Skip site navigation (1)Skip section navigation (2)
Date:      Mon, 02 Nov 1998 01:09:43 -0500 (EST)
From:      Simon Shapiro <shimon@simon-shapiro.org>
To:        Simon Shapiro <shimon@simon-shapiro.org>
Cc:        freebsd-alpha@FreeBSD.ORG
Subject:   RE: Load Test in Progress
Message-ID:  <XFMail.981102010943.shimon@simon-shapiro.org>
In-Reply-To: <XFMail.981101193230.shimon@simon-shapiro.org>

next in thread | previous in thread | raw e-mail | index | archive | help

Simon Shapiro, On 02-Nov-98 you wrote:
>  I am running, overnight, a load test on the PW 433au.  It is equipped
>  with
>  512MB of RAM and 2MB of L2 (L3?) cache.
>  
>  The test consists of 512 instances of st.c, all against a 128MB
>  partition
>  on the only disk in the system.
>  
>  It started with LA climbing to about 220.xx, and gradually declining to
>  7.84 (?!).  The funny thing is that there is considerable physical I/O
>  going on.
>  
>  St.c simply seeks at random in the file/device given and reads 4KB from
>  it
>  (it knows to do many other evil things).
>  
>  I would have thought that FreeBSD kernel would have completely cached
>  the
>  128MB.
>  
>  Response to the keyboard and network stays reasonably good, considering
>  the
>  load.  A 2xP6-200 machine typically goes on vacation at this load.
>  
>  So, this looks real good, but some questions remain.  I will leave the
>  test
>  running overnight.  If it is still alive, I'll add some nasty netwok
>  traffic to it.
>  
>  Great Job! and thanx for all this ongoing help!
>  
>  Simon

More interesting observations:

*  I NFS mounted /usr/src from nomis (2xP6-200) and ran 5 parallel find |
   cpio sets, dumping to /dev/null.

*  The NFS activity peaked and held at almost 4,100 packets/sec each way
   (on nomis, no way to measure on the Alpha yet) and about 370 NFS
   transfers/sec. If NFS transfers are 4K, then we have 1.5MB/Sec.  This is
   over 100MBit Ethernet.  I know this is comparable to a medium size,
   older generation NetApps, but is it good?

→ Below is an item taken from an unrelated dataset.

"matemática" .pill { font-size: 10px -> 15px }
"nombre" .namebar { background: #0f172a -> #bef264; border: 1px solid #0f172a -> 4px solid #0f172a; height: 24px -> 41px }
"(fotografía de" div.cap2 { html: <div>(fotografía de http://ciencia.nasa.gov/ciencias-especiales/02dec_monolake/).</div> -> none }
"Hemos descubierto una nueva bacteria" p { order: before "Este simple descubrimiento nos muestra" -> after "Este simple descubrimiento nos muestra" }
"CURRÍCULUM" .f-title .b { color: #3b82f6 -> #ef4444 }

*  The LA busieness is baffling.  While this load seemed to peak it at 220
   or so, it slowly went down (same load!) to 0.6, only to oscilate back up
   to 15.xx. or even 30.xx.  This is most bizarre.  Responsiveness seemed
   to track these numbers so they are somehow anchored in some reality. 
   But what does it all mean?

*  Later inspection shoed on the console a loop of bash sessions dying on
   sig 11.  Maybe they are associated with the daily crons that decided to
   kick in just before midnight?  In any case, they ceased once I killed
   the 512 st.c that were running.  Then there was a flurry of inetd deaths
   and sshd death.  Maybe some system resource exhausted?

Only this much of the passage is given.